Calling the Boeing 747 an icon of the 20th century is no overstatement, Brennan said. It changed travel and the world as a whole forever.
"It's capacity and operating costs halved airfares and connected millions of people in all parts of the world and its safety record is unsurpassed.
"For New Zealand the 747 truly overcame the tyranny of distance. Millions of Kiwis launched their OEs on Air NZ's 747s, over 2 million passengers have travelled in this specific 747 'NBV' alone. That is special.
"There are a million-and-one stories this aircraft has to tell, this is why we are so motivated to save her. She is a true transportation and social history artifact of our country."

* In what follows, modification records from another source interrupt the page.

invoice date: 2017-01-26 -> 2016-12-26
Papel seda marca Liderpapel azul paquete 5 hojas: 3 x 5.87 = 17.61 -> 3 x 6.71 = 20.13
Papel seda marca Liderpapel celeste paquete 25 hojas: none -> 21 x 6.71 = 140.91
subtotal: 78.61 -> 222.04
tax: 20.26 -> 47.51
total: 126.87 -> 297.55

If the trust is successful in raising the money, its hope is to locate a certified Boeing 747 pilot to physically bring the bird home. The trust has had success before, securing two former Air New Zealand aircraft which will eventually return to Aotearoa, including a DC8.

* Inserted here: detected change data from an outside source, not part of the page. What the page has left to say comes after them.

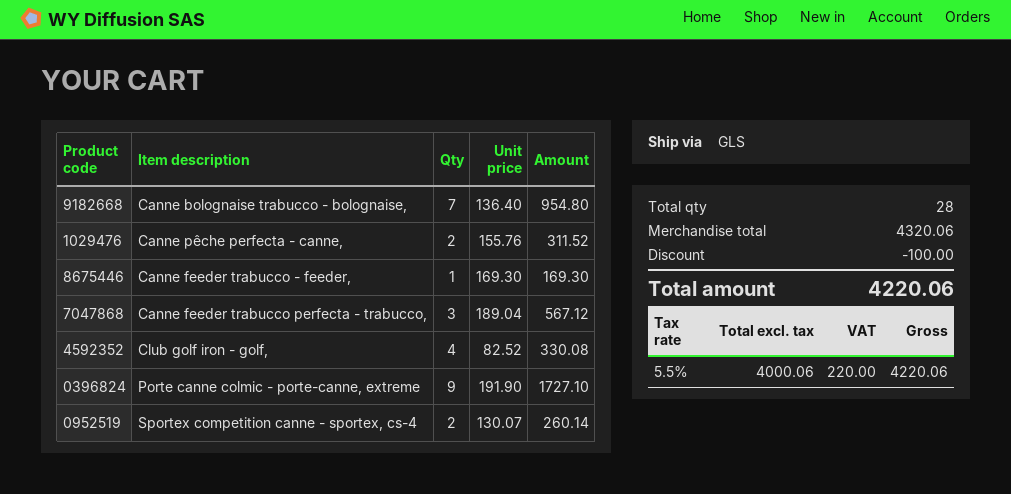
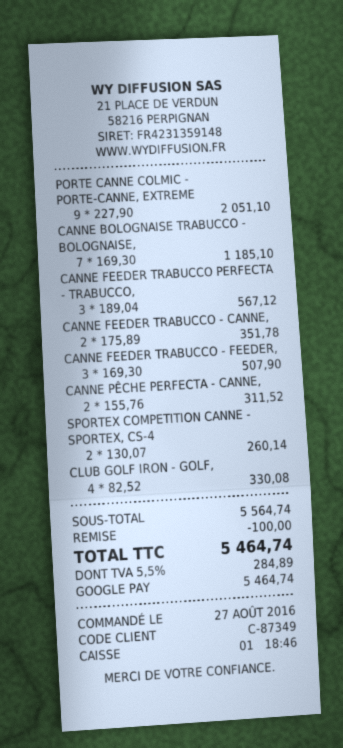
Canne bolognaise trabucco - bolognaise,: 7 x 136.40 = 954.80 -> 7 x 169.30 = 1185.10
Canne feeder trabucco - feeder,: 1 x 169.30 = 169.30 -> 3 x 169.30 = 507.90
Porte canne colmic - porte-canne, extreme: 9 x 191.90 = 1727.10 -> 9 x 227.90 = 2051.10
CANNE FEEDER TRABUCCO - CANNE,: none -> 2 x 175.89 = 351.78
subtotal: 4320.06 -> 5564.74
tax: 5.5% = 220.00 -> 5.5% = 284.89
total: 4220.06 -> 5464.74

Where do you park a Boeing 747?
With the trust's sole focus on getting the aircraft back to New Zealand before it's too late, what happens to them when they are here, and where they go, is a separate matter.

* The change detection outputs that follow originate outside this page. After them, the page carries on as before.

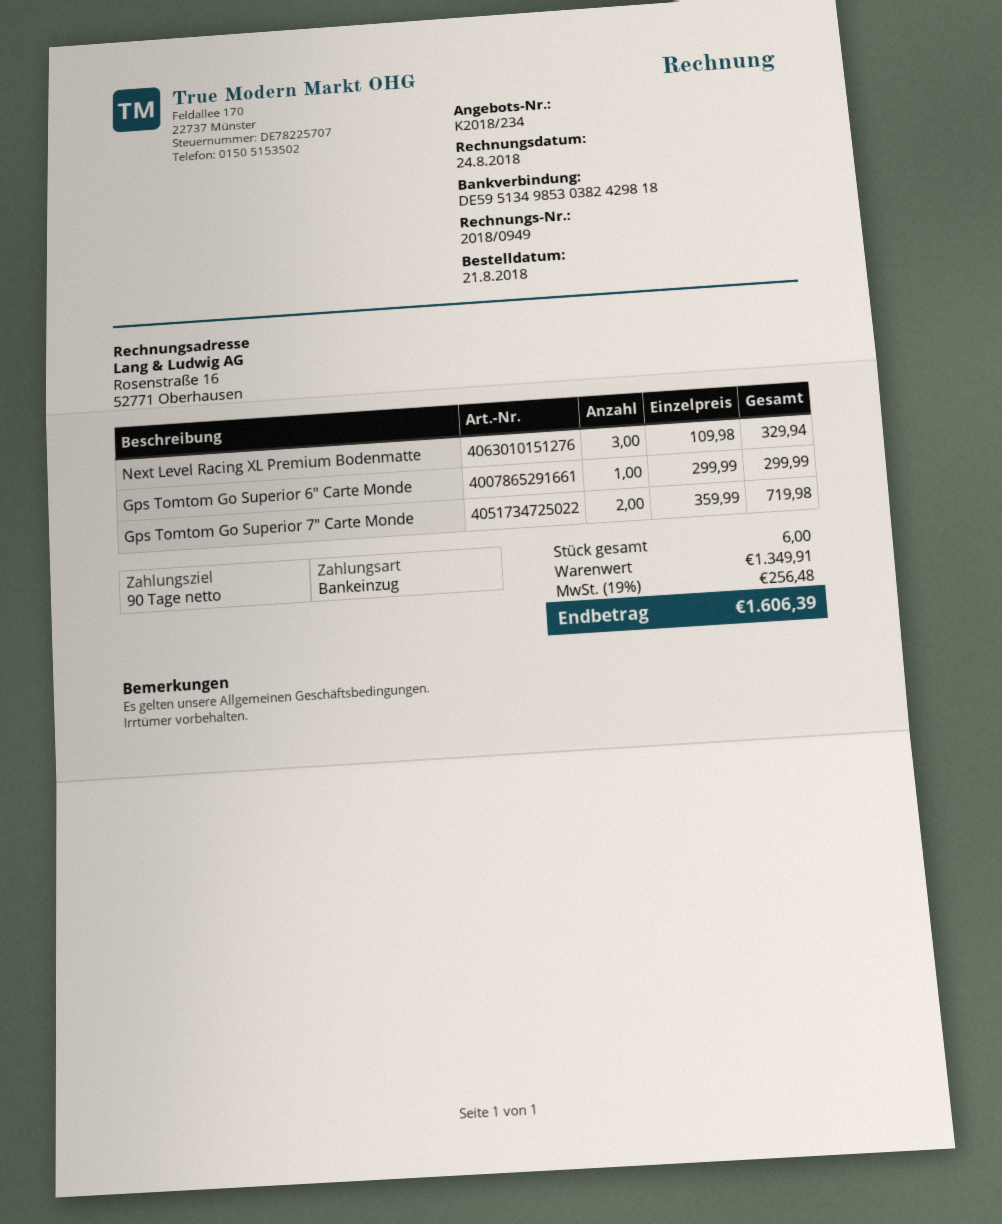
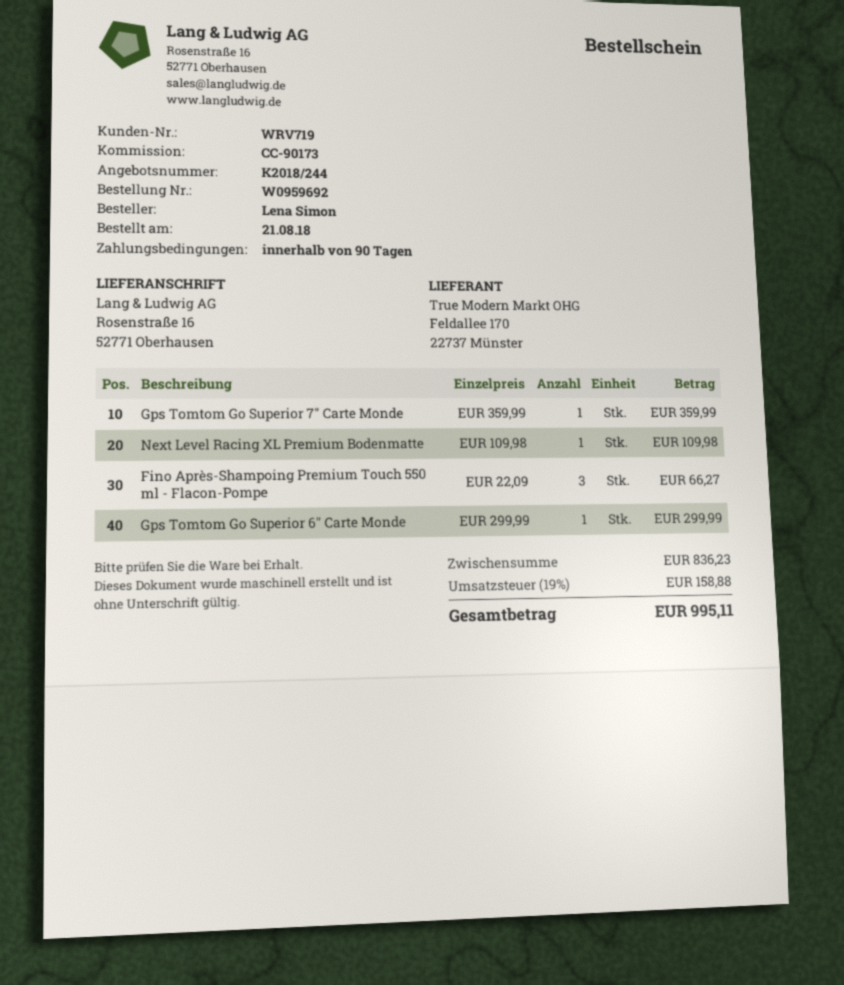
quote number: K2018/234 -> K2018/244
Next Level Racing XL Premium Bodenmatte: 3 x 109.98 = 329.94 -> 1 x 109.98 = 109.98
Gps Tomtom Go Superior 7" Carte Monde: 2 x 359.99 = 719.98 -> 1 x 359.99 = 359.99
Fino Après-Shampoing Premium Touch 550 ml - Flacon-Pompe: none -> 3 x 22.09 = 66.27
subtotal: 1349.91 -> 836.23
tax: 19% = 256.48 -> 19% = 158.88
total: 1606.39 -> 995.11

"We are solely laser-focused on securing, saving and recovering the six aircraft we have targeted, though an ultimate goal is to display at the National Transportation & Toy Museum at Wanaka," he said.
There are also talks of turning it into a hotel.
Brennan said while donations to the trust's Givealittle page play a big part in raising the cash, the short timeframe means they are relying on a corporate sponsor to come forward with the money needed, and soon.
"The draw power of these historic authentically New Zealand airliners/artifacts can't be underestimated," he said.
"We see these airliners as modern-day equivalents to the great waka - they essentially did the same job though separated by centuries, transporting cultures and peoples across the mighty Pacific, in our view that makes them authentic cultural artifacts to be treasured.
"Taonga," he said.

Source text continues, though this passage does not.